▸ **What is expected**: Please copy the listing that follows exactly, leaving out any pictures.

Start of The data

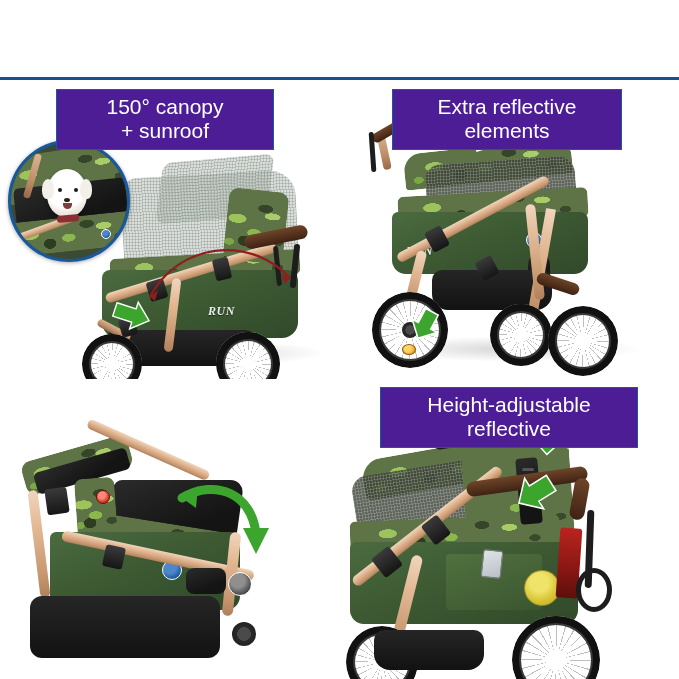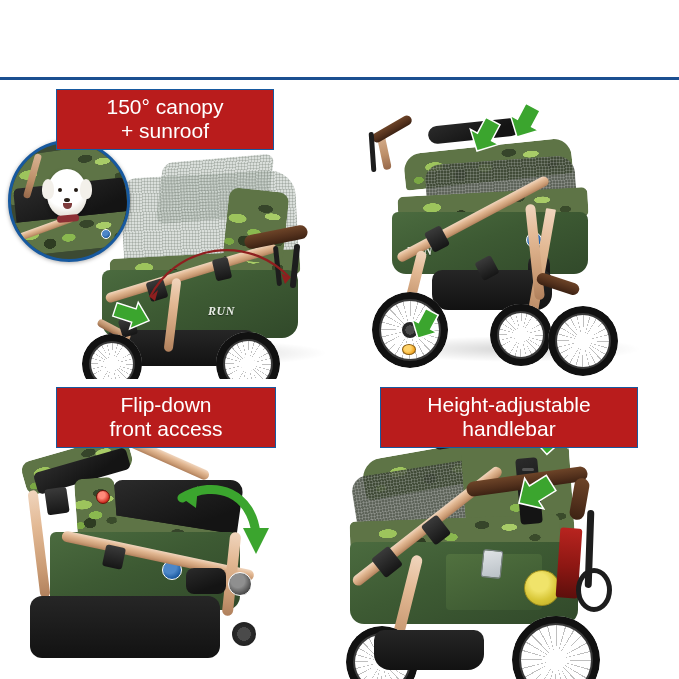--- a/index.html
+++ b/index.html
@@ -53,21 +53,21 @@
     overflow:hidden;
   }
   .cell.tl{left:0;top:0;}
   .cell.tr{left:340px;top:0;}
   .cell.bl{left:0;top:300px;}
   .cell.br{left:340px;top:300px;}
 
   
   .banner{
     position:absolute;
-    background:#b91c1c;
+    background:#4c1d95;
     border:1px solid #17599f;
     color:#ffffff;
     text-align:center;
     line-height:1.12;
     font-size:21px;
     padding:5px 12px 7px 12px;
     box-sizing:border-box;
     z-index:30;
     white-space:pre-line;
   }
@@ -377,20 +377,22 @@
 
         <svg class="svgwrap" viewBox="0 0 339 297">
           <g stroke="#ffffff" stroke-width="1.5" fill="#3ba52e">
             <polygon points="128,46 146,46 146,38 162,54 146,70 146,62 128,62" transform="rotate(118 145 54)"></polygon>
             <polygon points="168,32 186,32 186,24 202,40 186,56 186,48 168,48" transform="rotate(118 185 40)"></polygon>
             <polygon points="70,236 86,236 86,229 100,243 86,257 86,250 70,250" transform="rotate(118 85 243)"></polygon>
           </g>
         </svg>
       </div>
 
+      <div class="banner tr">Extra reflective
+elements</div>
     </div>
 
     <div class="cell bl">
       <div class="stage">
 
         <div class="camo sh" style="left:22px;top:66px;width:110px;height:34px;border-radius:10px;transform:rotate(-16deg);"></div>
         <div class="blackpart sh" style="left:34px;top:78px;width:96px;height:22px;transform:rotate(-16deg);"></div>
 
         <div class="blackpart sh" style="left:110px;top:98px;width:130px;height:62px;border-radius:8px 14px 8px 8px;transform:skewX(-8deg);"></div>
         <div class="camo sh" style="left:78px;top:140px;width:158px;height:32px;transform:rotate(9deg);"></div>
@@ -414,22 +416,20 @@
         <div class="hub sh" style="left:232px;top:240px;width:24px;height:24px;"></div>
         <div class="badge-blue sh" style="left:228px;top:190px;width:22px;height:22px;background:radial-gradient(circle at 40% 35%,#8f8f8f 0 35%,#4e4e4e 70%,#2a2a2a 100%);"></div>
 
         <svg class="svgwrap" viewBox="0 0 339 297">
           <path d="M 182 116 C 216 96 252 112 256 152" fill="none" stroke="#3ba52e" stroke-width="9" stroke-linecap="round"></path>
           <polygon points="256,172 243,146 269,146" fill="#3ba52e"></polygon>
           <polygon points="182,116 198,104 196,126" fill="#3ba52e"></polygon>
         </svg>
       </div>
 
-      <div class="banner bl">Flip-down
-front access</div>
     </div>
 
     <div class="cell br">
       <div class="stage">
 
         <div class="camo sh" style="left:22px;top:62px;width:200px;height:40px;border-radius:20px 16px 6px 6px;transform:rotate(-10deg);"></div>
         <div class="mesh sh" style="left:14px;top:84px;width:150px;height:66px;border-radius:16px 10px 8px 8px;transform:rotate(-9deg);"></div>
         <div class="camo sh" style="left:124px;top:56px;width:108px;height:116px;border-radius:14px;transform:rotate(-4deg);"></div>
         <div class="camo sh" style="left:10px;top:136px;width:210px;height:32px;transform:rotate(-2deg);"></div>
         <div class="blackpart sh" style="left:92px;top:48px;width:60px;height:16px;border-radius:9px;transform:rotate(-9deg);"></div>
@@ -463,17 +463,17 @@
 
         <svg class="svgwrap" viewBox="0 0 339 297">
           <g stroke="#ffffff" stroke-width="1.5" fill="#3ba52e">
             <polygon points="196,44 216,44 216,35 234,53 216,71 216,62 196,62" transform="rotate(-42 215 53)"></polygon>
             <polygon points="176,102 196,102 196,93 214,111 196,129 196,120 176,120" transform="rotate(148 195 111)"></polygon>
           </g>
         </svg>
       </div>
 
       <div class="banner br">Height-adjustable
-handlebar</div>
+reflective</div>
     </div>
 
   </div>
 </div>
 
 </body></html>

End of The data

▸ **Answer section**:
--- a/index.html
+++ b/index.html
@@ -53,21 +53,21 @@
     overflow:hidden;
   }
   .cell.tl{left:0;top:0;}
   .cell.tr{left:340px;top:0;}
   .cell.bl{left:0;top:300px;}
   .cell.br{left:340px;top:300px;}
 
   
   .banner{
     position:absolute;
-    background:#b91c1c;
+    background:#4c1d95;
     border:1px solid #17599f;
     color:#ffffff;
     text-align:center;
     line-height:1.12;
     font-size:21px;
     padding:5px 12px 7px 12px;
     box-sizing:border-box;
     z-index:30;
     white-space:pre-line;
   }
@@ -377,20 +377,22 @@
 
         <svg class="svgwrap" viewBox="0 0 339 297">
           <g stroke="#ffffff" stroke-width="1.5" fill="#3ba52e">
             <polygon points="128,46 146,46 146,38 162,54 146,70 146,62 128,62" transform="rotate(118 145 54)"></polygon>
             <polygon points="168,32 186,32 186,24 202,40 186,56 186,48 168,48" transform="rotate(118 185 40)"></polygon>
             <polygon points="70,236 86,236 86,229 100,243 86,257 86,250 70,250" transform="rotate(118 85 243)"></polygon>
           </g>
         </svg>
       </div>
 
+      <div class="banner tr">Extra reflective
+elements</div>
     </div>
 
     <div class="cell bl">
       <div class="stage">
 
         <div class="camo sh" style="left:22px;top:66px;width:110px;height:34px;border-radius:10px;transform:rotate(-16deg);"></div>
         <div class="blackpart sh" style="left:34px;top:78px;width:96px;height:22px;transform:rotate(-16deg);"></div>
 
         <div class="blackpart sh" style="left:110px;top:98px;width:130px;height:62px;border-radius:8px 14px 8px 8px;transform:skewX(-8deg);"></div>
         <div class="camo sh" style="left:78px;top:140px;width:158px;height:32px;transform:rotate(9deg);"></div>
@@ -414,22 +416,20 @@
         <div class="hub sh" style="left:232px;top:240px;width:24px;height:24px;"></div>
         <div class="badge-blue sh" style="left:228px;top:190px;width:22px;height:22px;background:radial-gradient(circle at 40% 35%,#8f8f8f 0 35%,#4e4e4e 70%,#2a2a2a 100%);"></div>
 
         <svg class="svgwrap" viewBox="0 0 339 297">
           <path d="M 182 116 C 216 96 252 112 256 152" fill="none" stroke="#3ba52e" stroke-width="9" stroke-linecap="round"></path>
           <polygon points="256,172 243,146 269,146" fill="#3ba52e"></polygon>
           <polygon points="182,116 198,104 196,126" fill="#3ba52e"></polygon>
         </svg>
       </div>
 
-      <div class="banner bl">Flip-down
-front access</div>
     </div>
 
     <div class="cell br">
       <div class="stage">
 
         <div class="camo sh" style="left:22px;top:62px;width:200px;height:40px;border-radius:20px 16px 6px 6px;transform:rotate(-10deg);"></div>
         <div class="mesh sh" style="left:14px;top:84px;width:150px;height:66px;border-radius:16px 10px 8px 8px;transform:rotate(-9deg);"></div>
         <div class="camo sh" style="left:124px;top:56px;width:108px;height:116px;border-radius:14px;transform:rotate(-4deg);"></div>
         <div class="camo sh" style="left:10px;top:136px;width:210px;height:32px;transform:rotate(-2deg);"></div>
         <div class="blackpart sh" style="left:92px;top:48px;width:60px;height:16px;border-radius:9px;transform:rotate(-9deg);"></div>
@@ -463,17 +463,17 @@
 
         <svg class="svgwrap" viewBox="0 0 339 297">
           <g stroke="#ffffff" stroke-width="1.5" fill="#3ba52e">
             <polygon points="196,44 216,44 216,35 234,53 216,71 216,62 196,62" transform="rotate(-42 215 53)"></polygon>
             <polygon points="176,102 196,102 196,93 214,111 196,129 196,120 176,120" transform="rotate(148 195 111)"></polygon>
           </g>
         </svg>
       </div>
 
       <div class="banner br">Height-adjustable
-handlebar</div>
+reflective</div>
     </div>
 
   </div>
 </div>
 
 </body></html>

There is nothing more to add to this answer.